:: Data supplied
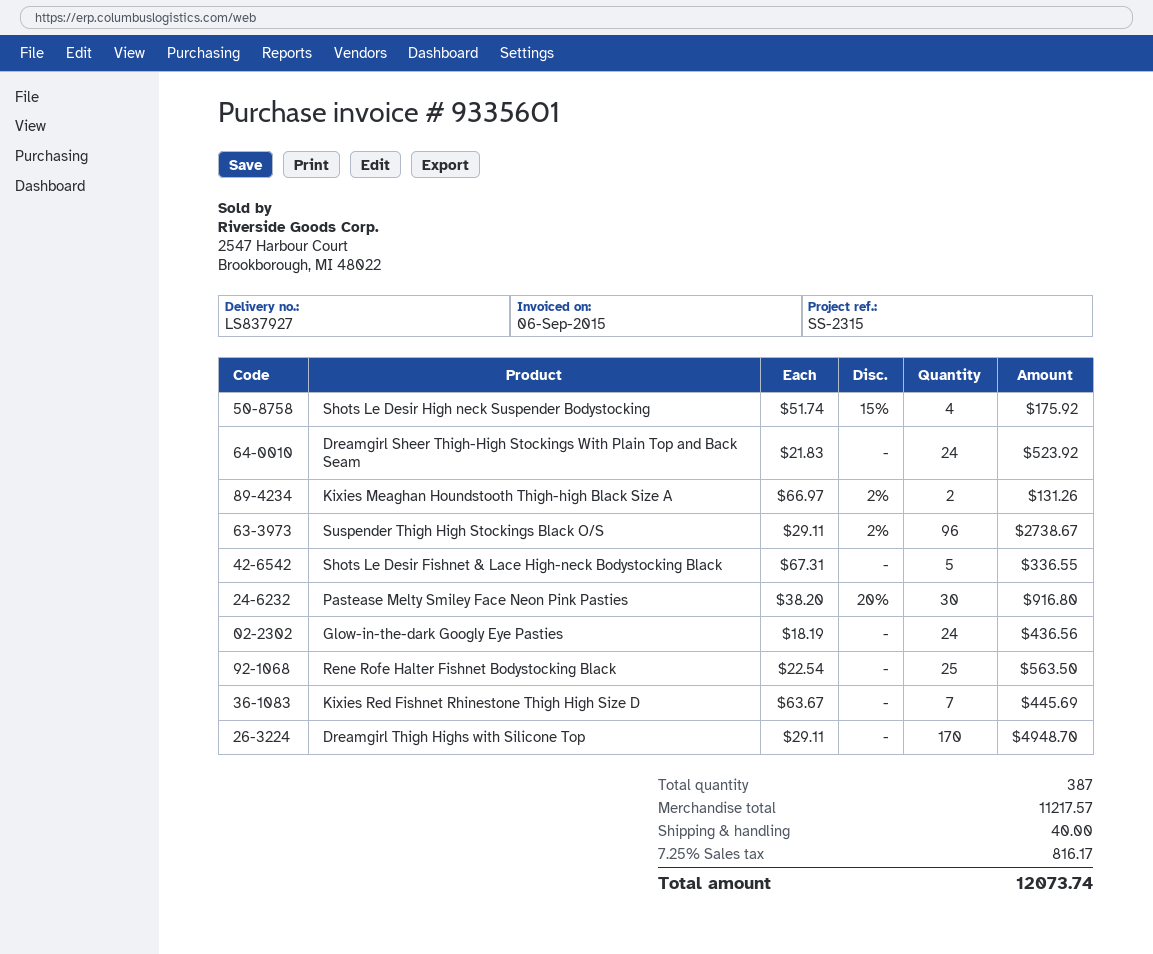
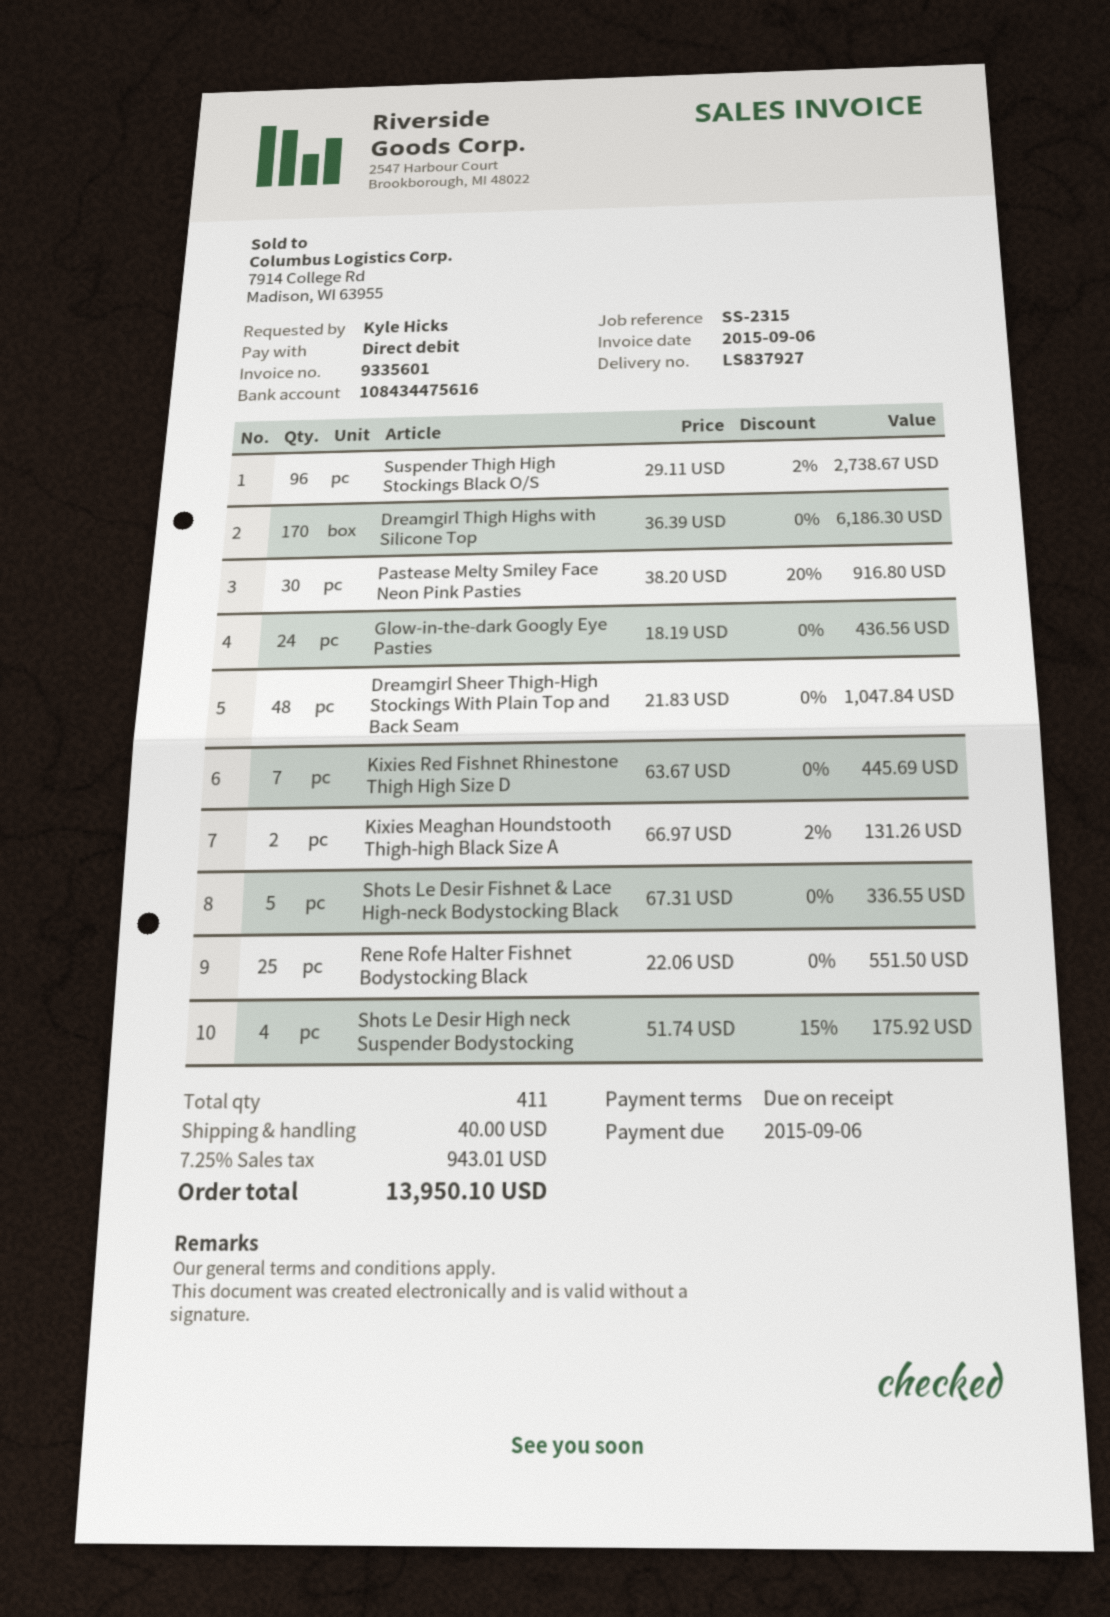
Dreamgirl Sheer Thigh-High Stockings With Plain Top and Back Seam: 24 x 21.83 = 523.92 -> 48 x 21.83 = 1047.84
Rene Rofe Halter Fishnet Bodystocking Black: 25 x 22.54 = 563.50 -> 25 x 22.06 = 551.50
Dreamgirl Thigh Highs with Silicone Top: 170 x 29.11 = 4948.70 -> 170 x 36.39 = 6186.30
total quantity: 387 -> 411
tax: 7.25% = 816.17 -> 7.25% = 943.01
total: 12073.74 -> 13950.10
::::
● **What to produce**
Once the lines holding the word "Dreamgirl" in the material above are counted, report that number by itself.

● **Task response**
2